• **Exercise**: Below are lines of data; count those containing the word "your" and write nothing but the number.

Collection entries
○ ○ ○

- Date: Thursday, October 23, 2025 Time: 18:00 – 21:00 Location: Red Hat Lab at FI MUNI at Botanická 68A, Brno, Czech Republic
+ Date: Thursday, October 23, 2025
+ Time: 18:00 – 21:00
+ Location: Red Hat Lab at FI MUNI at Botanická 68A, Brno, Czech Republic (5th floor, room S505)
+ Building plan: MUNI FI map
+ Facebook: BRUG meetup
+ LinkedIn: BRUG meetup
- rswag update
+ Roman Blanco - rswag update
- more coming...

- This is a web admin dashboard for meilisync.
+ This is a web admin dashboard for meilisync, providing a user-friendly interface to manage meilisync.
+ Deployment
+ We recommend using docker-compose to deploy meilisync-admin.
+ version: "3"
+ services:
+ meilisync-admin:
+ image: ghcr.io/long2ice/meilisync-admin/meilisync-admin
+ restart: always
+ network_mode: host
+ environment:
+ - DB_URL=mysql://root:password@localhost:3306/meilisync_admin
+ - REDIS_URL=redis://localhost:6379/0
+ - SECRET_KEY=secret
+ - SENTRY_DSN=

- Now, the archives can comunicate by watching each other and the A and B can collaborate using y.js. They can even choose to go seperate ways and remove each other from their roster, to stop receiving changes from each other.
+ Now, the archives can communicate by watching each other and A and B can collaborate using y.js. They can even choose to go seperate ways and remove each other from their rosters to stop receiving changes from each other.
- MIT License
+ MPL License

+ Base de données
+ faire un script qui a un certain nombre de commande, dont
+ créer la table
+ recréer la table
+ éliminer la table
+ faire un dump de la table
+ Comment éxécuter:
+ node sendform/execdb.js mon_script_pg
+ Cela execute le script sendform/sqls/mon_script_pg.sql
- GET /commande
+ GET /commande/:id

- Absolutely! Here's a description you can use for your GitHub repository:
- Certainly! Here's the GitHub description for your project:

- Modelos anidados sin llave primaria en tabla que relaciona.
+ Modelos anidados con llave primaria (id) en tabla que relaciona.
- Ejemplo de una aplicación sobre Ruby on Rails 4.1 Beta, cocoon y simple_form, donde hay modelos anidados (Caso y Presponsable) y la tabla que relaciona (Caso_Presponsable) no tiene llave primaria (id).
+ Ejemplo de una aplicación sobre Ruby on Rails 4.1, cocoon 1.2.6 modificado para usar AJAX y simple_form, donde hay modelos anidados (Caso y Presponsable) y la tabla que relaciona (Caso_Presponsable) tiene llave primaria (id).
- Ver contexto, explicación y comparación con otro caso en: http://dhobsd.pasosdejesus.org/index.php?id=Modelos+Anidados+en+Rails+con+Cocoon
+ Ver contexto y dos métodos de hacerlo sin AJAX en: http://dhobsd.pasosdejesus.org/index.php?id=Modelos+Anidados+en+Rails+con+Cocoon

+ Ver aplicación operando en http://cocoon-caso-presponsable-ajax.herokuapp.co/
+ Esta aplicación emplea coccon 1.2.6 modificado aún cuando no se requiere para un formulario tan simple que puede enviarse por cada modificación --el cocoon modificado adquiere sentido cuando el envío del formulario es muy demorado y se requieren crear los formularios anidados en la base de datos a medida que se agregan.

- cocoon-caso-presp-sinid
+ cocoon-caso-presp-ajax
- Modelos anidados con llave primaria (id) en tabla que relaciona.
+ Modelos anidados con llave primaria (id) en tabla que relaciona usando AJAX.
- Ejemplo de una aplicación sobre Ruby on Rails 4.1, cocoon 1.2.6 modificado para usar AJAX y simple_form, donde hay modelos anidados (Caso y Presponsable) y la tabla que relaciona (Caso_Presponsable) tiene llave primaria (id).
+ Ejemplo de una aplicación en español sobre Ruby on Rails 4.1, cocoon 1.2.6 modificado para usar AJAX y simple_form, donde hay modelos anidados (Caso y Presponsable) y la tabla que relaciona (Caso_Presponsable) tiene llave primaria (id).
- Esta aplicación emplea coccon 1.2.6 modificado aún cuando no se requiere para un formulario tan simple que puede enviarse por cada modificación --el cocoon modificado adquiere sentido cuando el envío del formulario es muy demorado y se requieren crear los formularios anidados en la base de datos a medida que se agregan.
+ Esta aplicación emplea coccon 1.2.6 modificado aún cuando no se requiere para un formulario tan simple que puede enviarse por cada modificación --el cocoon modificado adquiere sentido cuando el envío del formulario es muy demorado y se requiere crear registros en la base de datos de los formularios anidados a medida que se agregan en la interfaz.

○ ○ ○

• **Reply to the exercise**: 2